— Exercise data —
--- START ---

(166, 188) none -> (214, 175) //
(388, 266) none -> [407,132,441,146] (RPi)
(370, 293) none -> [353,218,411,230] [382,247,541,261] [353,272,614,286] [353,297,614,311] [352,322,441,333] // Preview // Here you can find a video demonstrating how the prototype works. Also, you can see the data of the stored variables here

--- END ---
--- START ---

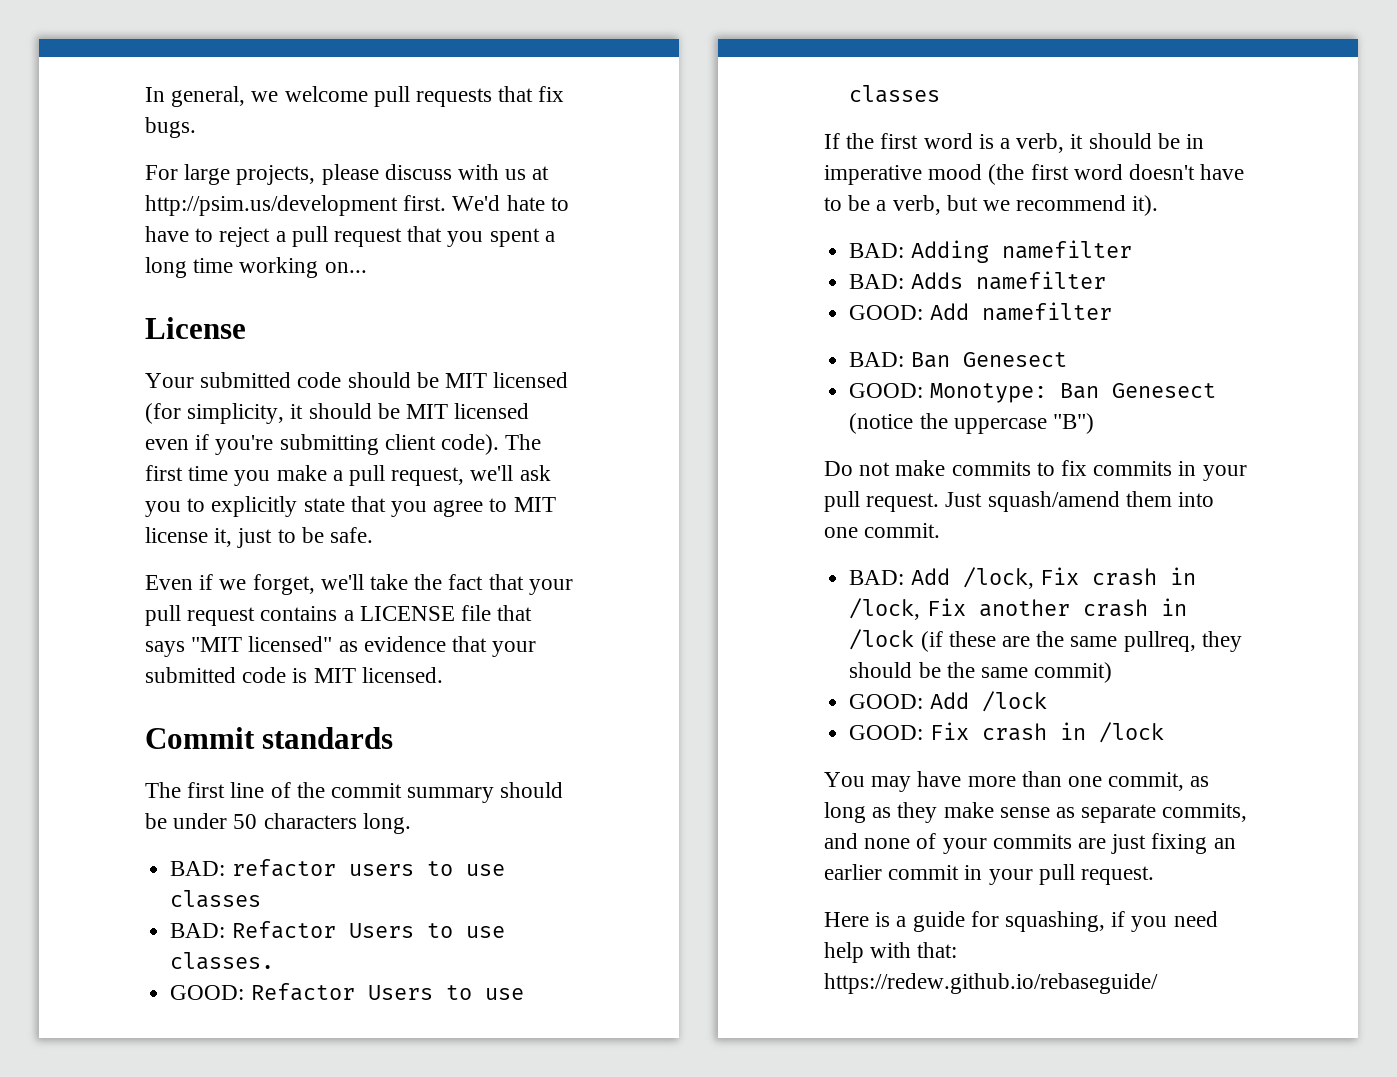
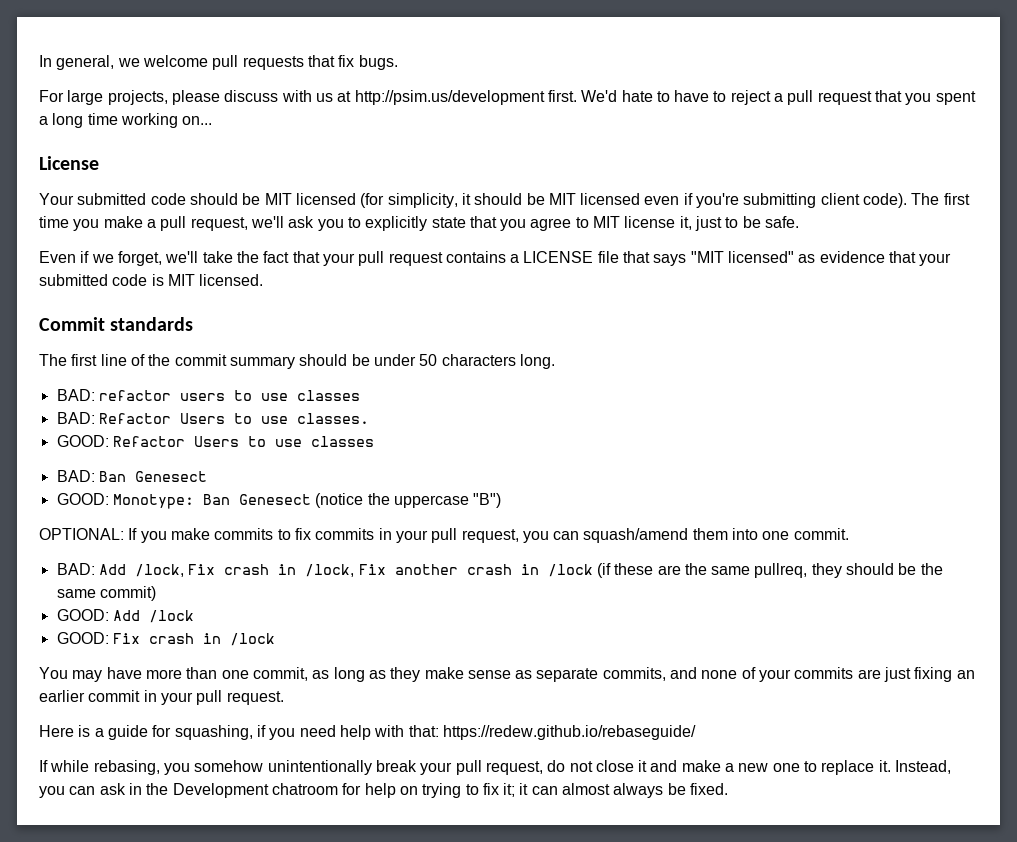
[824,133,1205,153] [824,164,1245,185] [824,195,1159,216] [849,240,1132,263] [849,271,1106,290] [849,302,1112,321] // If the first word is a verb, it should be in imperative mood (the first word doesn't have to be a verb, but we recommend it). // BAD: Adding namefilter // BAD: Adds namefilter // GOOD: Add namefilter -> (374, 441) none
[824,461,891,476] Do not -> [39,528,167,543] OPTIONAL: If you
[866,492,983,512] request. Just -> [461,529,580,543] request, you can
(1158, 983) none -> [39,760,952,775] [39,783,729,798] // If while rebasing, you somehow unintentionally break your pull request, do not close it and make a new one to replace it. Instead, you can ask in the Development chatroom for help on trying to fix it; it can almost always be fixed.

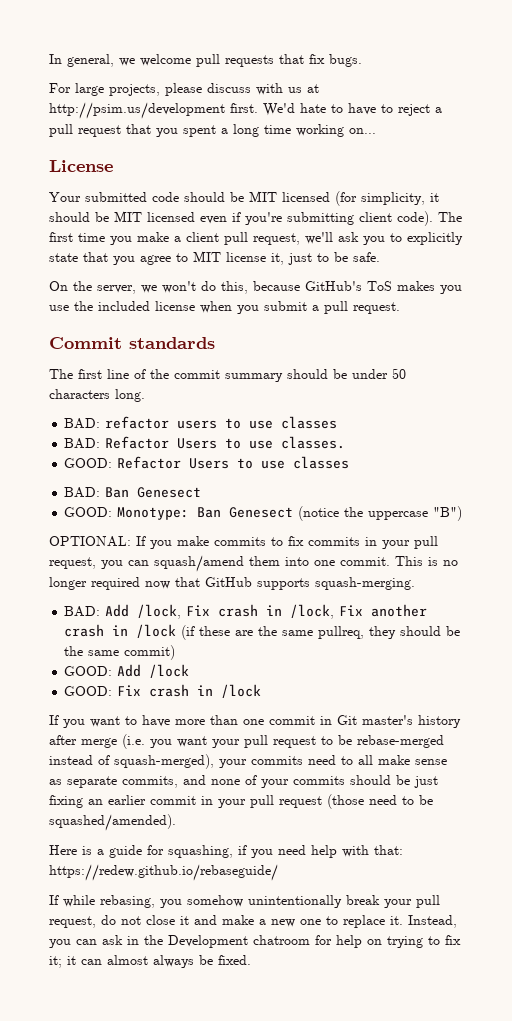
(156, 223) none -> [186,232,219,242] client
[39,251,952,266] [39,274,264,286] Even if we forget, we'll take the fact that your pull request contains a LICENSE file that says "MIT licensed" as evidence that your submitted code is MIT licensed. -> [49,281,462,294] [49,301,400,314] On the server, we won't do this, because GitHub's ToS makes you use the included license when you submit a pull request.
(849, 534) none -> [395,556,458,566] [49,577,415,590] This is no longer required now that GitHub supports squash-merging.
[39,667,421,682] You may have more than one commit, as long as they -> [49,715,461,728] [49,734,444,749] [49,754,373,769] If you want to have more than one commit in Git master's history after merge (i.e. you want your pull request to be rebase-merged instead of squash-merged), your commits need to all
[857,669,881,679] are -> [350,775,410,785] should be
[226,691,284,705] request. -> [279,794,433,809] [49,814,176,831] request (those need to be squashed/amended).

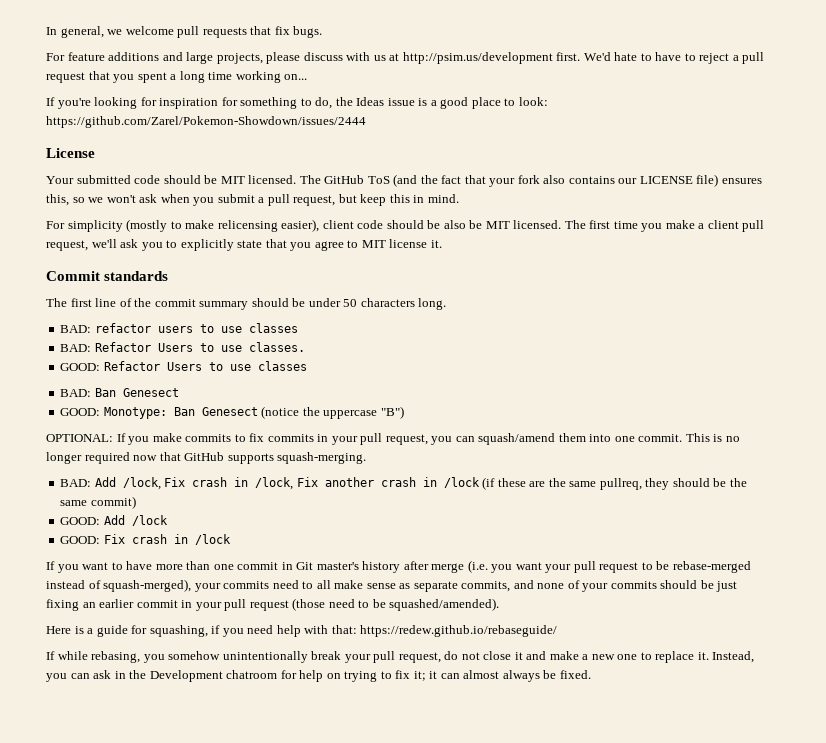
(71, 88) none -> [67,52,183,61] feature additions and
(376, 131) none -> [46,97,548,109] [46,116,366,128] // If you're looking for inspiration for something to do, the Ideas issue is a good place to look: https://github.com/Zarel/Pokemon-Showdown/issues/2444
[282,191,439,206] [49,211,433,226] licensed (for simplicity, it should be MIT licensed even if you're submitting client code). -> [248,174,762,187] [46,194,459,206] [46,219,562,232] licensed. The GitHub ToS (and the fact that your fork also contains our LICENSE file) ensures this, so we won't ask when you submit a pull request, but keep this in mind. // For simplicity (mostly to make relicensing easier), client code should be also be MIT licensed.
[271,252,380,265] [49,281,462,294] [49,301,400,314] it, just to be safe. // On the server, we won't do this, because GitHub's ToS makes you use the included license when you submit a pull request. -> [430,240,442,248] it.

--- END ---

— Task statement —
Among the lines above, show every one that contains the string "included".

— Task answer —
[39,251,952,266] [39,274,264,286] Even if we forget, we'll take the fact that your pull request contains a LICENSE file that says "MIT licensed" as evidence that your submitted code is MIT licensed. -> [49,281,462,294] [49,301,400,314] On the server, we won't do this, because GitHub's ToS makes you use the included license when you submit a pull request.
[271,252,380,265] [49,281,462,294] [49,301,400,314] it, just to be safe. // On the server, we won't do this, because GitHub's ToS makes you use the included license when you submit a pull request. -> [430,240,442,248] it.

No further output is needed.